O ponteiro dos segundos do relógio de parede na cafeteria deu um estalo seco. Faltavam exatamente trinta minutos para as nove da manhã. Naquele instante, o rádio que tocava um jazz suave foi interrompido por um chiado estático, seguido por uma voz trêmula que falava sobre trajetórias orbitais e o impacto iminente. Ele não derrubou a xícara. Pela primeira vez — ou seria a centésima? — ele apenas observou o reflexo do próprio rosto no café preto. Ele parecia normal: uma camisa social levemente amassada e a expressão de quem apenas esperava o ônibus. “Você ouviu isso?”, a garçonete perguntou, as mãos voando à boca. Ele sabia que, em três segundos, ela deixaria o bule de vidro cair. Três. Dois. Um. O som do vidro estilhaçando ecoou exatamente como ele se lembrava. O pânico explodiu em uma cacofonia de gritos, mas ele sentiu apenas uma fisgada na base do crânio, uma pressão familiar de quem já viveu aquele terror tempo demais para se importar com o susto.
Ele se levantou, mas seus movimentos eram lentos, arrastados por uma inércia que ele não conseguia explicar. Ao sair da cafeteria, o mundo já estava em sua fase de aceleração: pessoas abandonando veículos e o céu ganhando um tom de cobre doentio. Faltavam vinte minutos. Ele caminhava pela calçada com os ombros caídos, sentindo que cada passo exigia uma negociação exaustiva com os próprios joelhos. Passou pelo mesmo jornaleiro que chorava de joelhos; ele já decorara o timbre daquele lamento.
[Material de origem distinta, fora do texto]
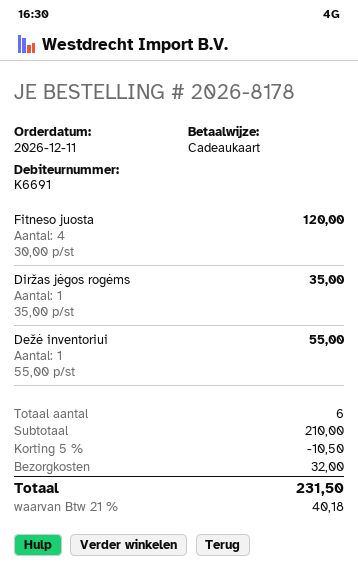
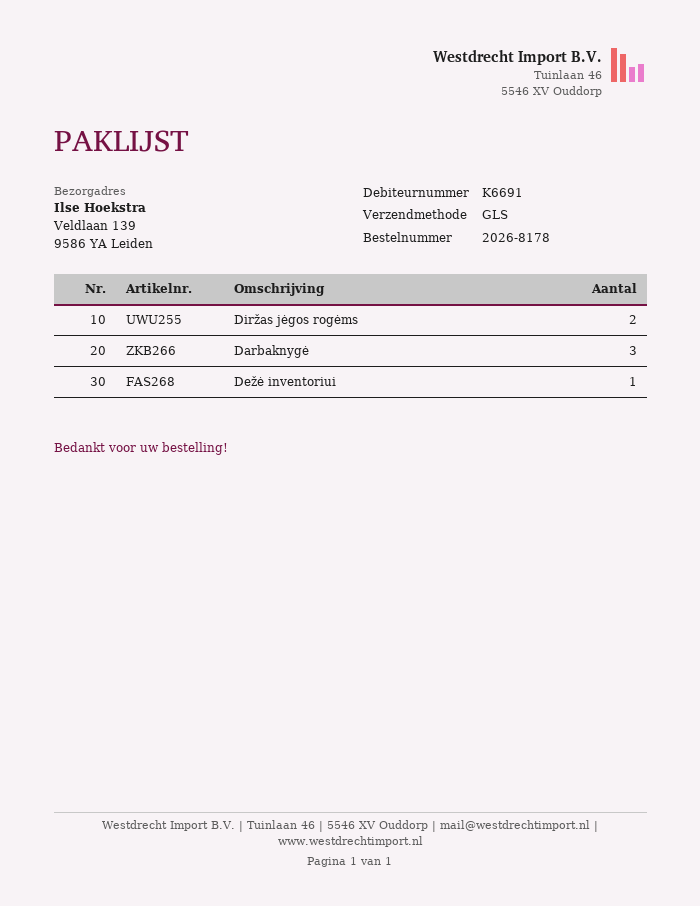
Fitneso juosta: 4 -> none
Diržas jėgos rogėms: 1 -> 2
Darbaknygė: none -> 3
O cansaço agora se manifestava como uma névoa física; sua pele parecia mais fina, gasta pelo atrito de tantos fins de mundo repetidos. Ele se sentou em um banco de praça, observando um pombo indiferente. Invejava o pássaro por não ter memória, enquanto ele sentia o tempo se dobrar sobre si como uma folha de papel amassada tantas vezes que já estava prestes a rasgar. Suas pálpebras pesavam toneladas e o barulho das sirenes ao longe tornava-se um zumbido branco, o som do vácuo que ele conhecia intimamente.
Faltavam cinco minutos. O céu era agora uma ferida aberta em tons de violeta e o som do mundo havia se tornado um silêncio pressurizado. Ele pendeu a cabeça para trás no banco da praça, incapaz de sustentar o próprio peso. O clarão começou no horizonte, uma onda lenta de luz absoluta que vinha devorando o concreto, transformando tudo em nada. Ele fechou os olhos, mas a claridade atravessava a carne, tingindo tudo de vermelho. Sentiu o calor sufocante e, por um microssegundo, o alívio de seus átomos se dispersando — a promessa de que o peso finalmente sumiria. Mas então, o estalo seco do relógio retornou. Eram trinta minutos para as nove. Ele não abriu os olhos; ficou sentado na banqueta de couro sintético, sentindo o cansaço acumulado da caminhada que acabara de fazer retornar aos seus músculos imóveis. O café fumegava, mas ele já sentia o gosto de cinzas. Estava mais velho por dentro, cada vez mais gasto, obrigado a assistir ao fim com olhos que o universo se recusava a deixar fechar.